* Input data
=== Begin Enclosure ===

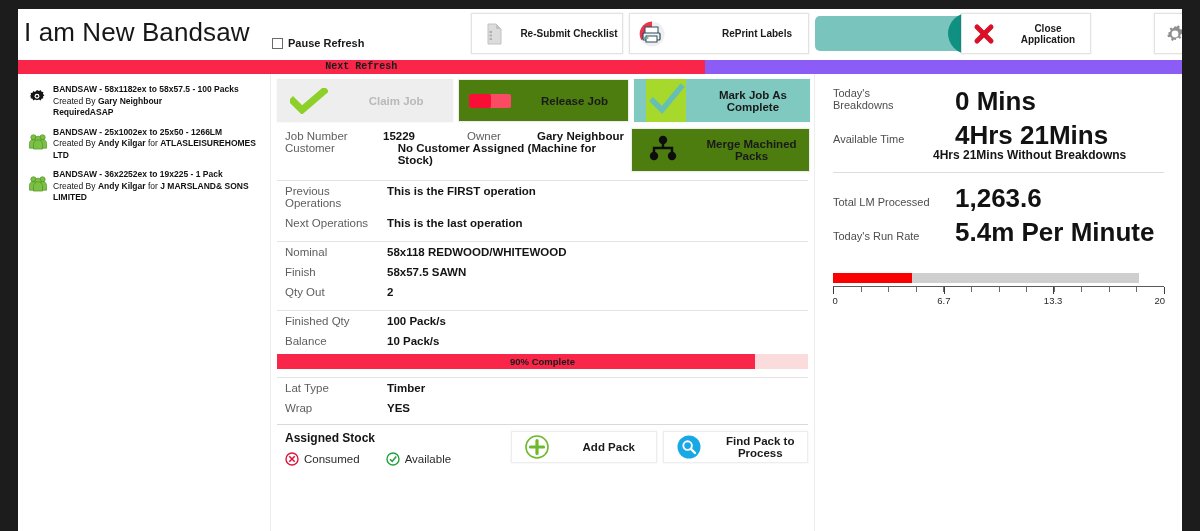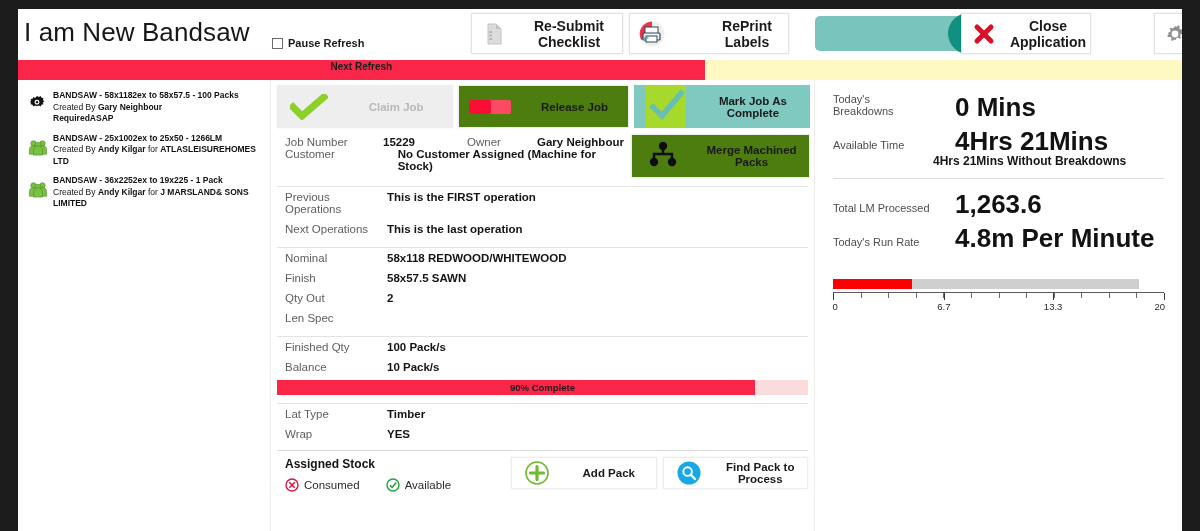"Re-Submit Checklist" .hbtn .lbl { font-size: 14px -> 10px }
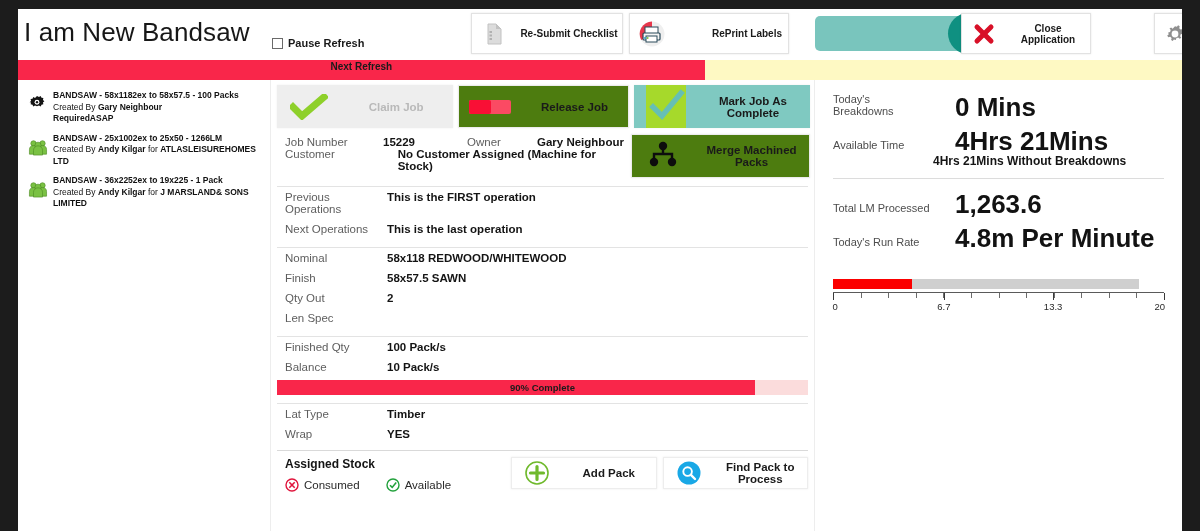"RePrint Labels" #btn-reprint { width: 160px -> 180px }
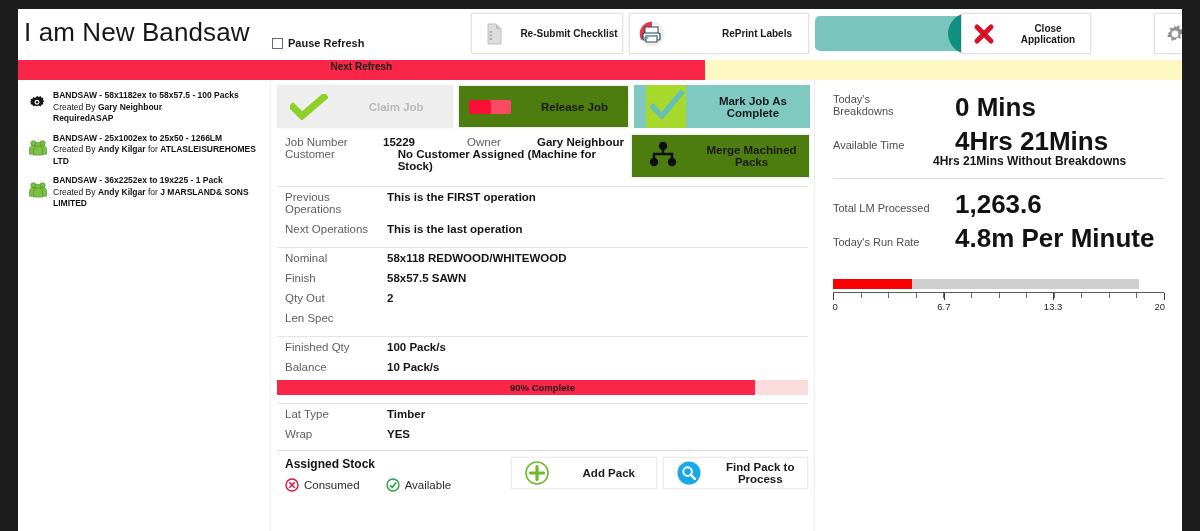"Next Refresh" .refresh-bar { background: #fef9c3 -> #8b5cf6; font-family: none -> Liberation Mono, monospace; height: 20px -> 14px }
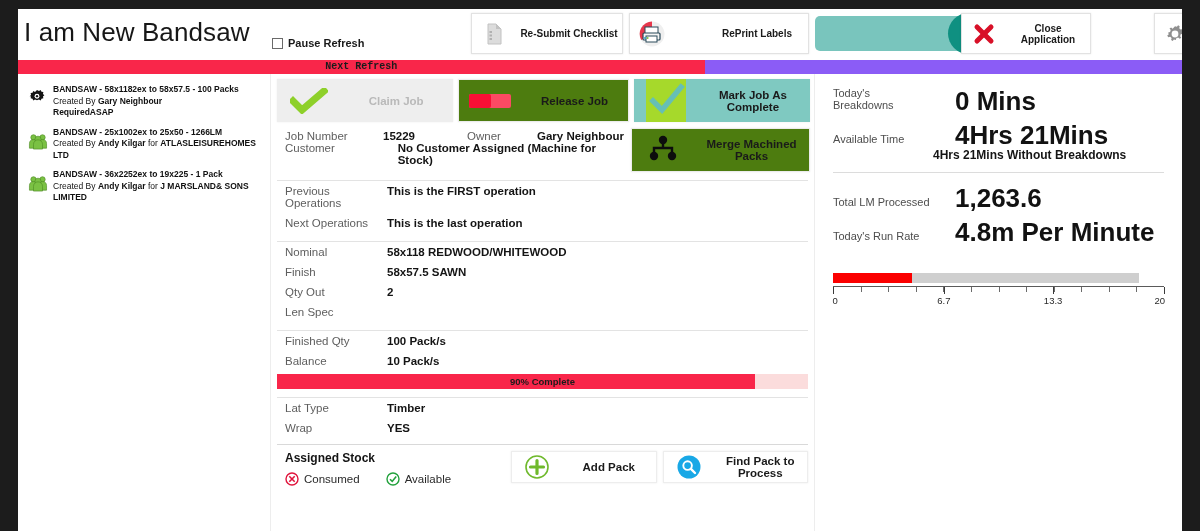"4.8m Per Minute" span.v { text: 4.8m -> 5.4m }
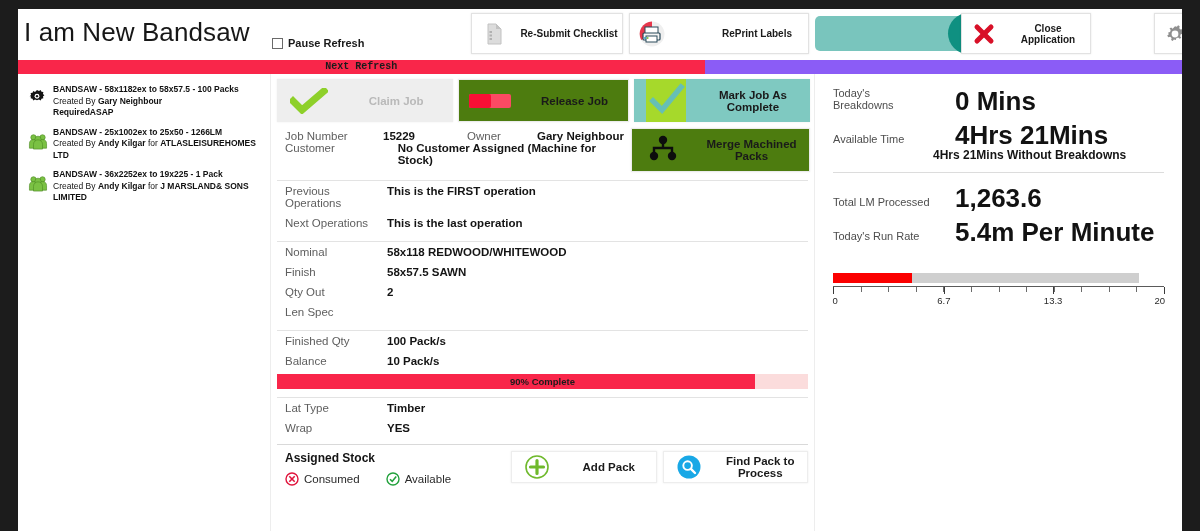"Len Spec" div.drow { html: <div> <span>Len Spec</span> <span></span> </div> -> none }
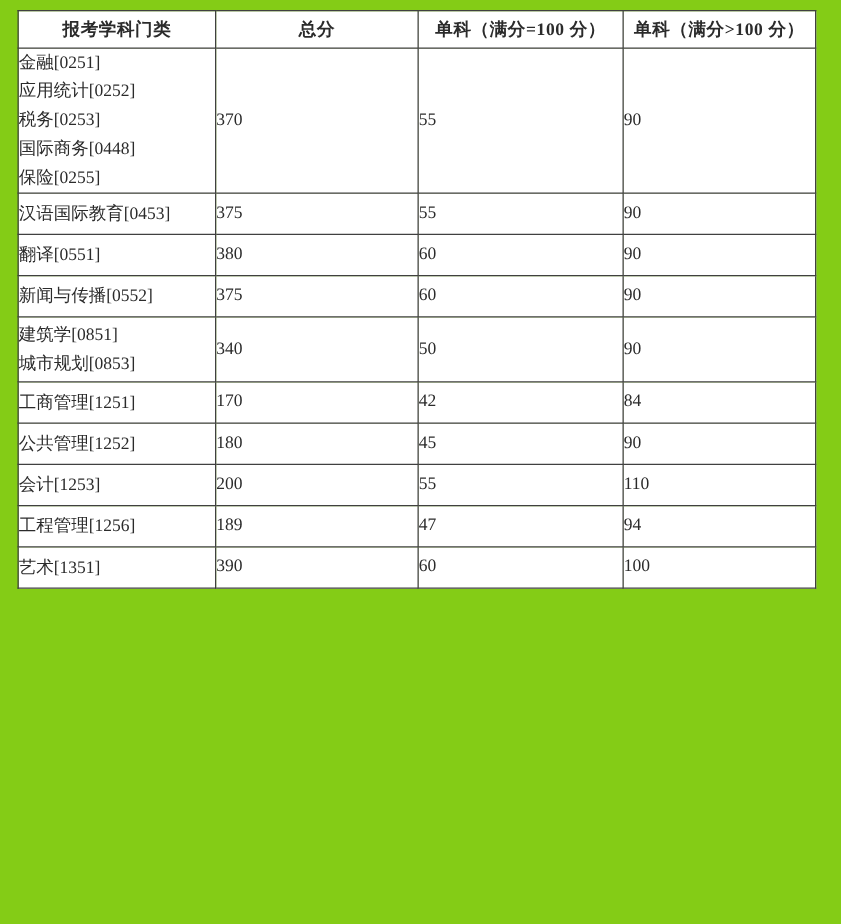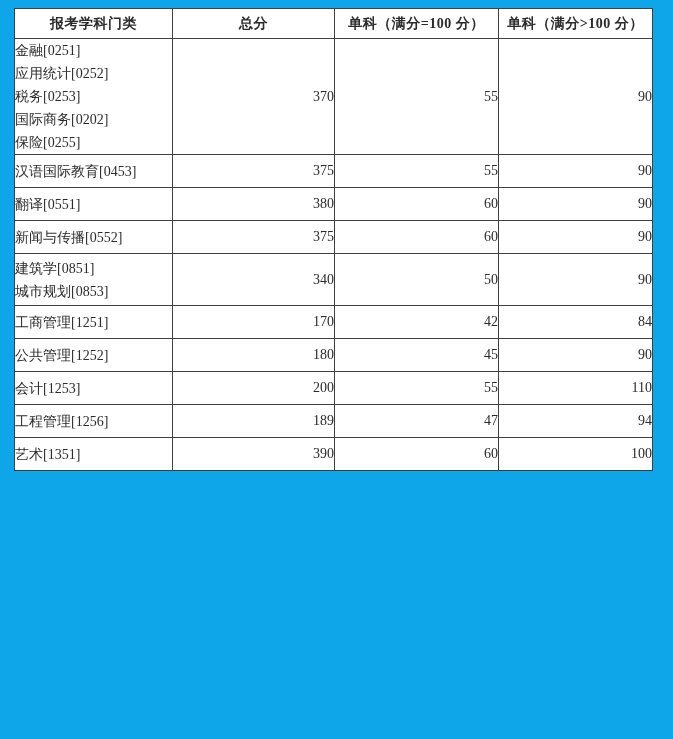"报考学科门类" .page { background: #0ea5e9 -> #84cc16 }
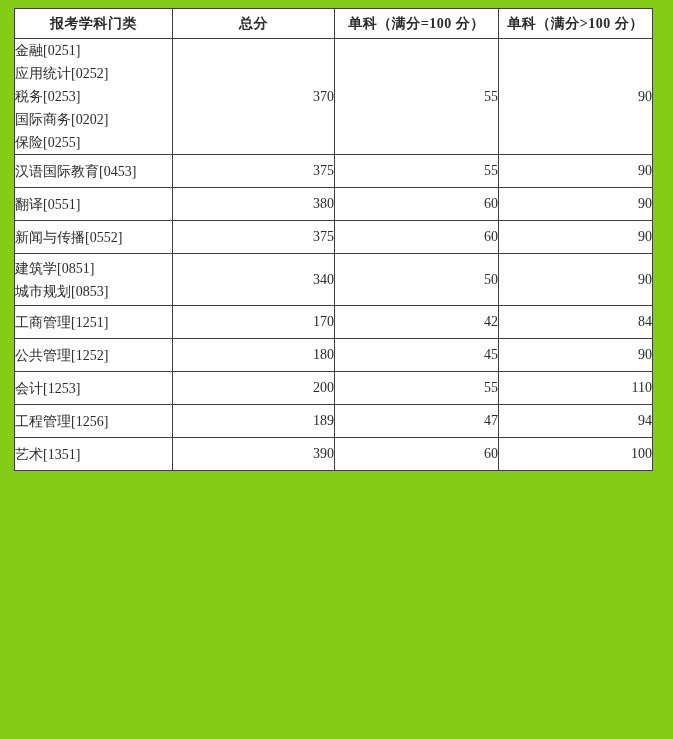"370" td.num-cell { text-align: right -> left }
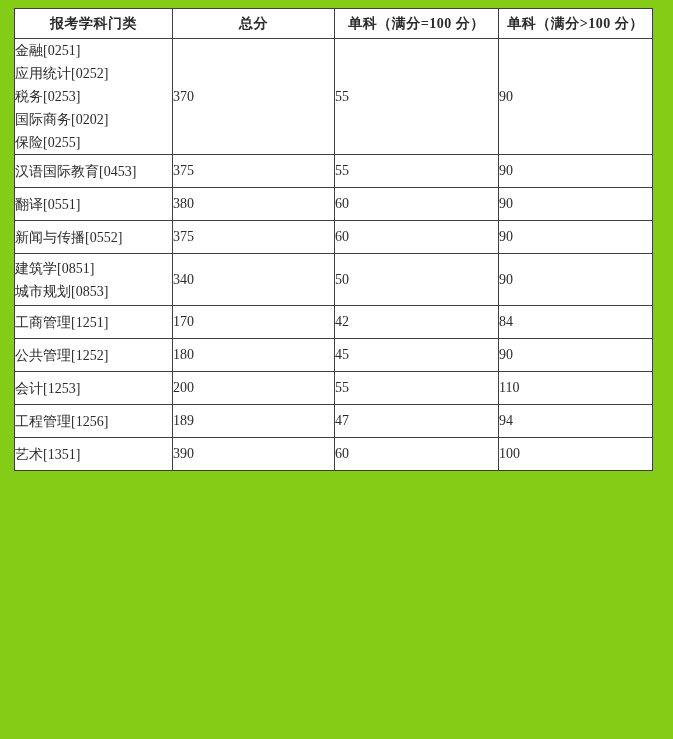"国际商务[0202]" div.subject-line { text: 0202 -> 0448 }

=== End Enclosure ===

* Brief
Would you set down the records above once more, exactly, with the pictures removed?

* Solution
"Re-Submit Checklist" .hbtn .lbl { font-size: 14px -> 10px }
"RePrint Labels" #btn-reprint { width: 160px -> 180px }
"Next Refresh" .refresh-bar { background: #fef9c3 -> #8b5cf6; font-family: none -> Liberation Mono, monospace; height: 20px -> 14px }
"4.8m Per Minute" span.v { text: 4.8m -> 5.4m }
"Len Spec" div.drow { html: <div> <span>Len Spec</span> <span></span> </div> -> none }
"报考学科门类" .page { background: #0ea5e9 -> #84cc16 }
"370" td.num-cell { text-align: right -> left }
"国际商务[0202]" div.subject-line { text: 0202 -> 0448 }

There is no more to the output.